Arizona Gov. Doug Ducey declared a state of emergency on Tuesday and surged the National Guard to the United States-Mexico border as unprecedented numbers of migrants continue to enter the country.
A total of 250 National Guard members is set to head to the border under the direction of Brig. Gen. Kerry Muehlenbeck to “assist with medical operations,” set up cameras, monitor data, and “analyze satellite imagery” for smuggling trends. The governor said his decision resulted from inaction at the White House.
“The situation in our border communities is just as bad — if not worse — than the coverage we’ve been seeing,” Ducey said in a statement. “It’s become evidently clear that Arizona needs the National Guard, and the White House is aware of that. Yet, to this day, there has been no action from this administration, and it doesn’t look like they are going to act any time soon. If this administration isn’t going to do anything, then we will.”
The state will provide $25 million to jump-start the initiative, and the order applies to Cochise, Yuma, Maricopa, Pinal, Pima, and Santa Cruz counties. Yuma County Sheriff Leon Wilmot said the guard members “will provide much-needed support” in the area.

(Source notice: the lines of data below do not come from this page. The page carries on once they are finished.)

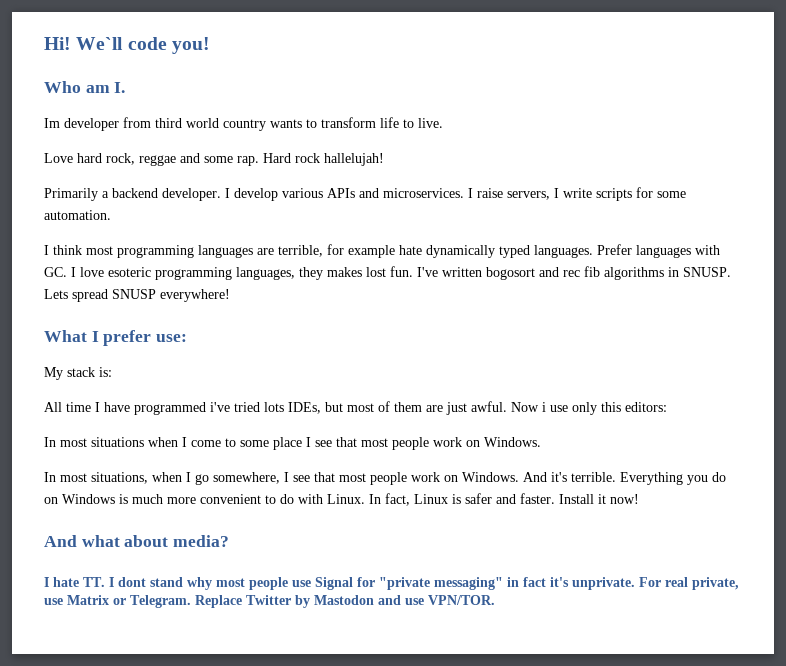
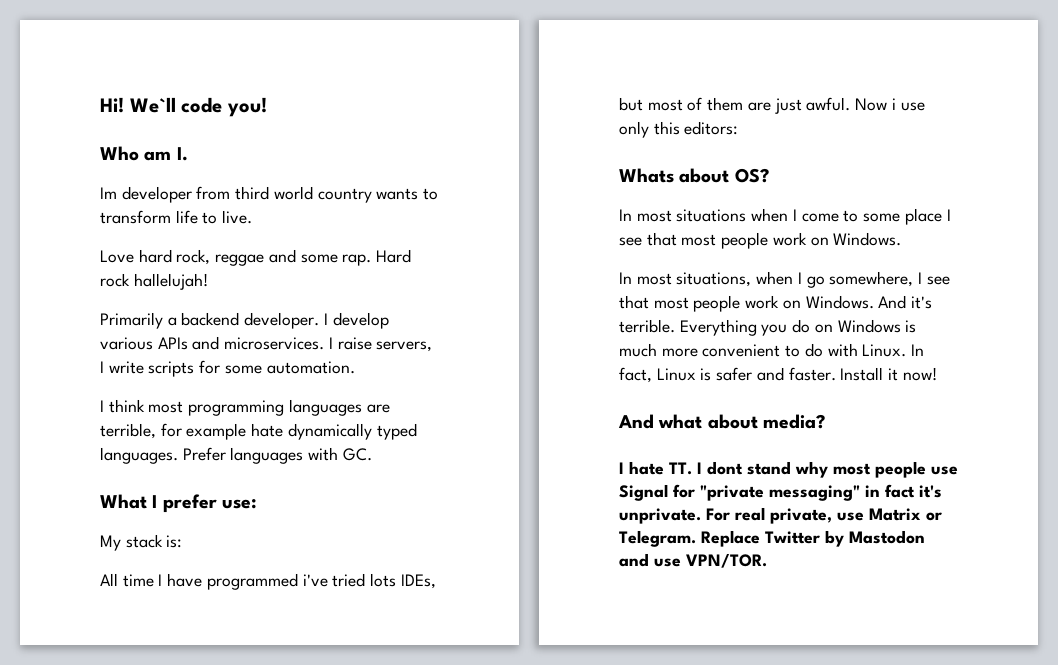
- Prefer languages with GC. I love esoteric programming languages, they makes lost fun. I've written bogosort and rec fib algorithms in SNUSP. Lets spread SNUSP everywhere!
+ Prefer languages with GC.
+ Whats about OS?

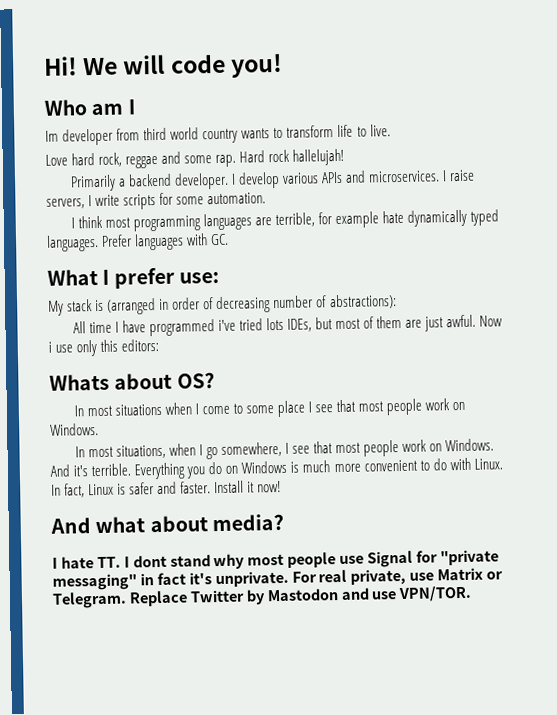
- We`ll code you!
+ We will code you!
- Who am I.
+ Who am I
- My stack is:
+ My stack is (arranged in order of decreasing number of abstractions):

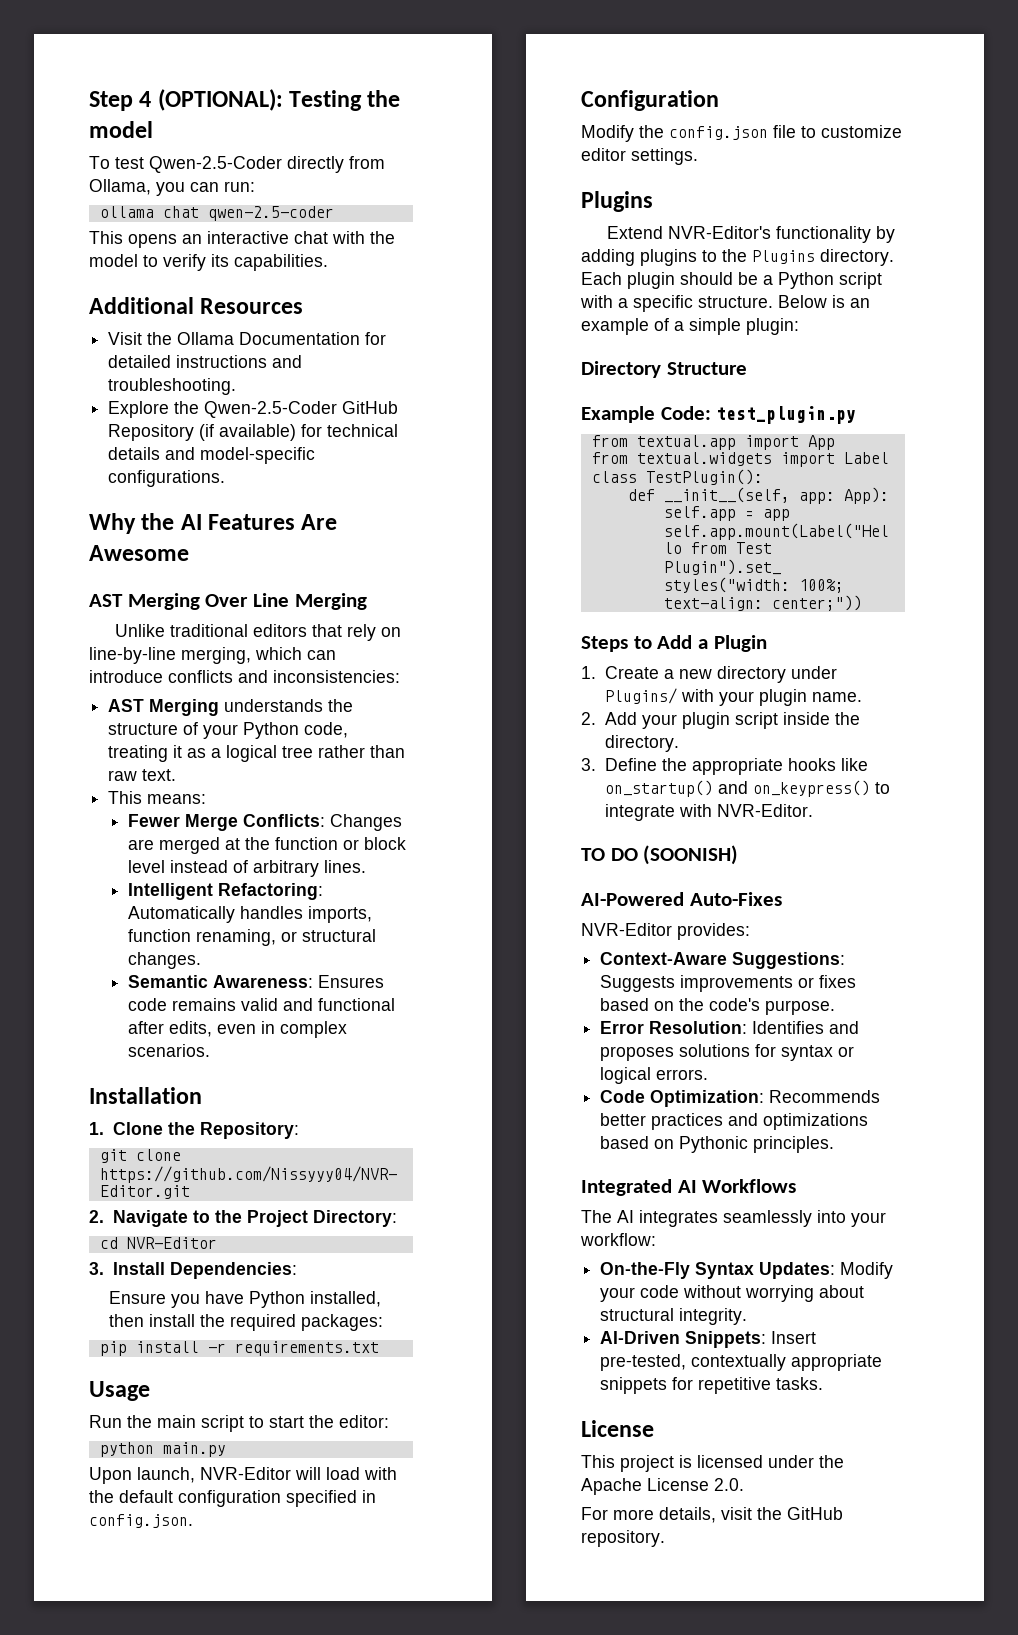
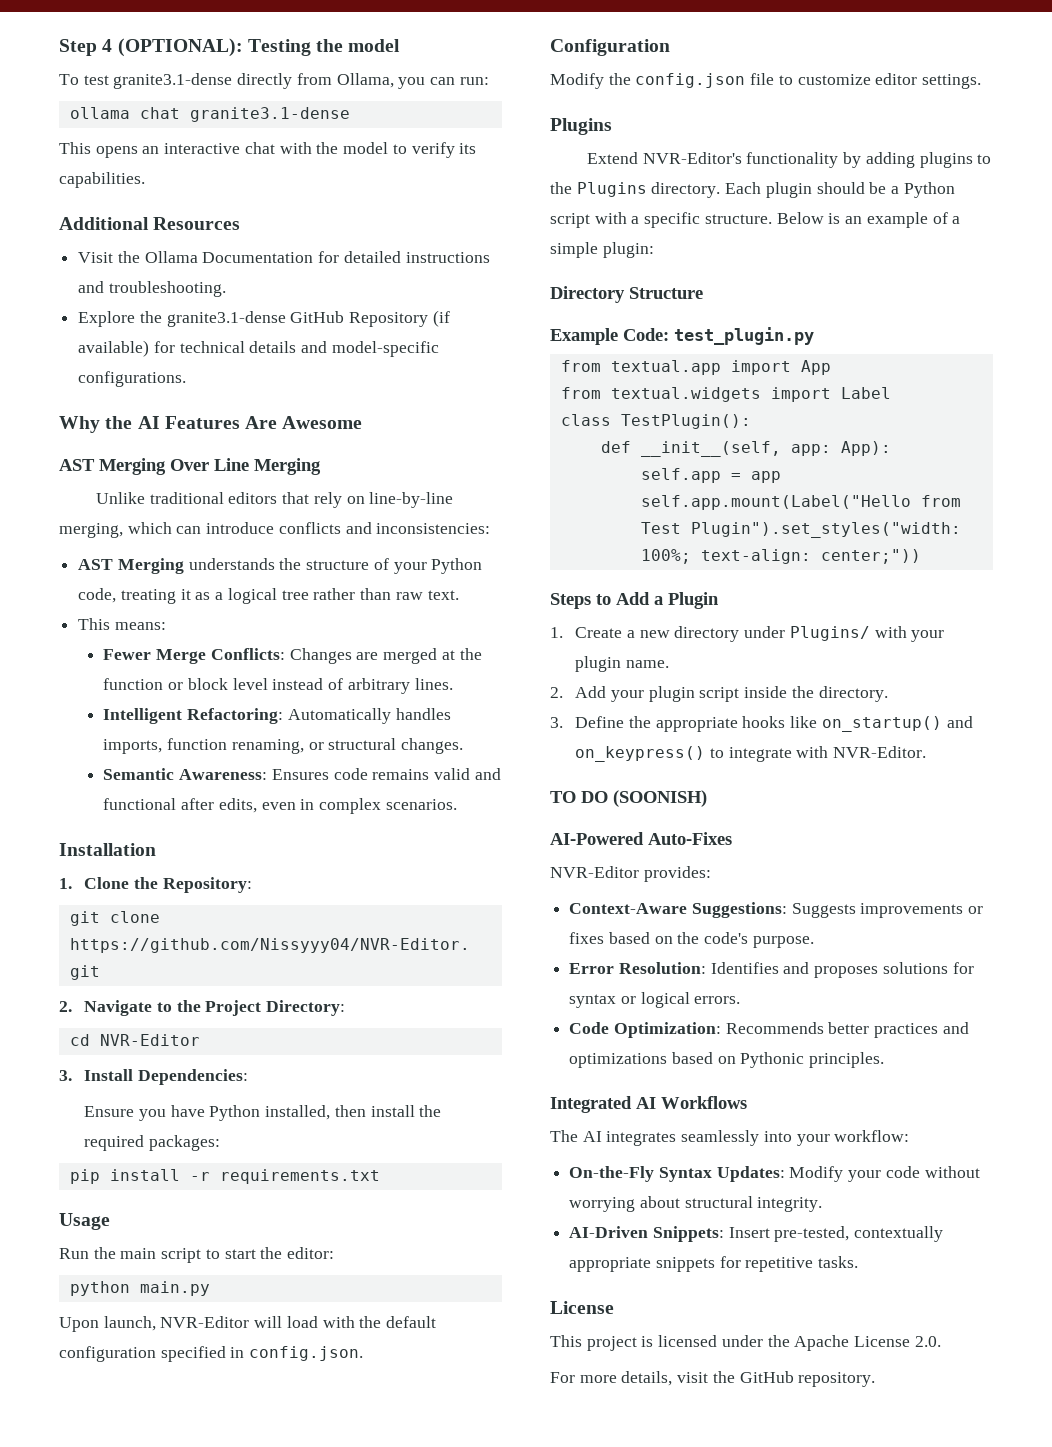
- To test Qwen-2.5-Coder directly from Ollama, you can run:
+ To test granite3.1-dense directly from Ollama, you can run:
- ollama chat qwen-2.5-coder
+ ollama chat granite3.1-dense
- Explore the Qwen-2.5-Coder GitHub Repository (if available) for technical details and model-specific configurations.
+ Explore the granite3.1-dense GitHub Repository (if available) for technical details and model-specific configurations.

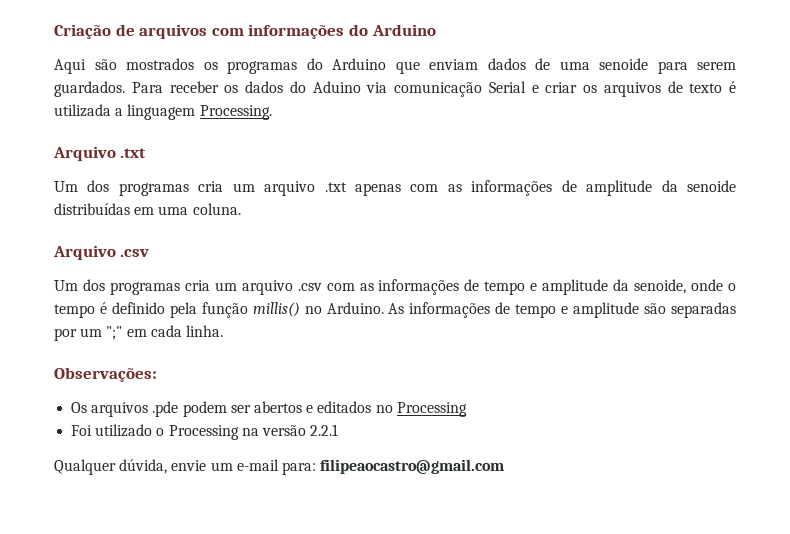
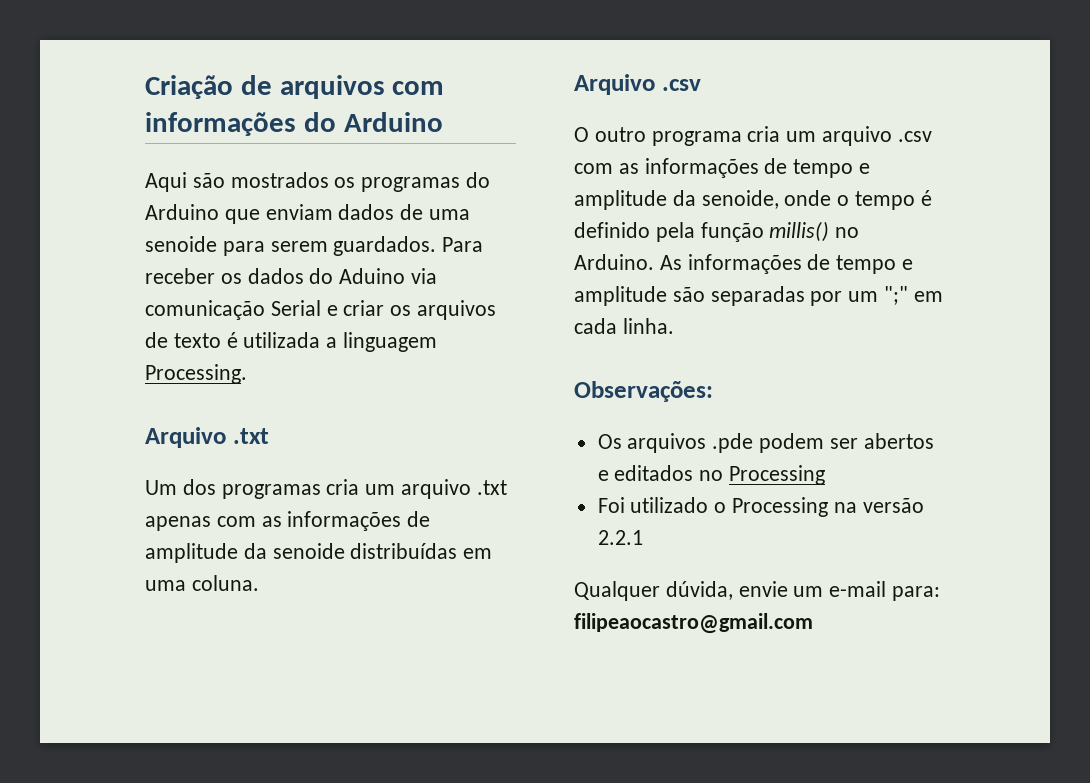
- Um dos programas cria um arquivo .csv com as informações de tempo e amplitude da senoide, onde o tempo é definido pela função millis() no Arduino.
+ O outro programa cria um arquivo .csv com as informações de tempo e amplitude da senoide, onde o tempo é definido pela função millis() no Arduino.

“The crisis at the border is serious and cannot be taken lightly,” he said in a statement. “The Arizona National Guard will provide much-needed support to our officers and safety officials and will help ensure Yuma and other border communities are further protected from dangerous and illegal activity. By deploying National Guard assets, the Governor will allow me to deploy more first responders to mission-critical tasks where we will work side by side with our federal partners to target, apprehend and prosecute transnational criminal organizations.”
Ducey’s action follows a report from Customs and Border Protection that agents witnessed 172,000 attempted illegal crossings in the month of March alone, the highest number in 15 years. The number dwarfed the 100,000 who tried to do the same in February and the 78,000 who attempted to gain entry in January.
President Joe Biden has faced bipartisan backlash for his handling of the crisis as those in top-level positions in his orbit scramble to find alternative housing for a wave of unaccompanied migrant children. The administration has opened well over a dozen new buildings to handle the surge, but facilities across the country still struggle to accommodate the minors amid the pandemic.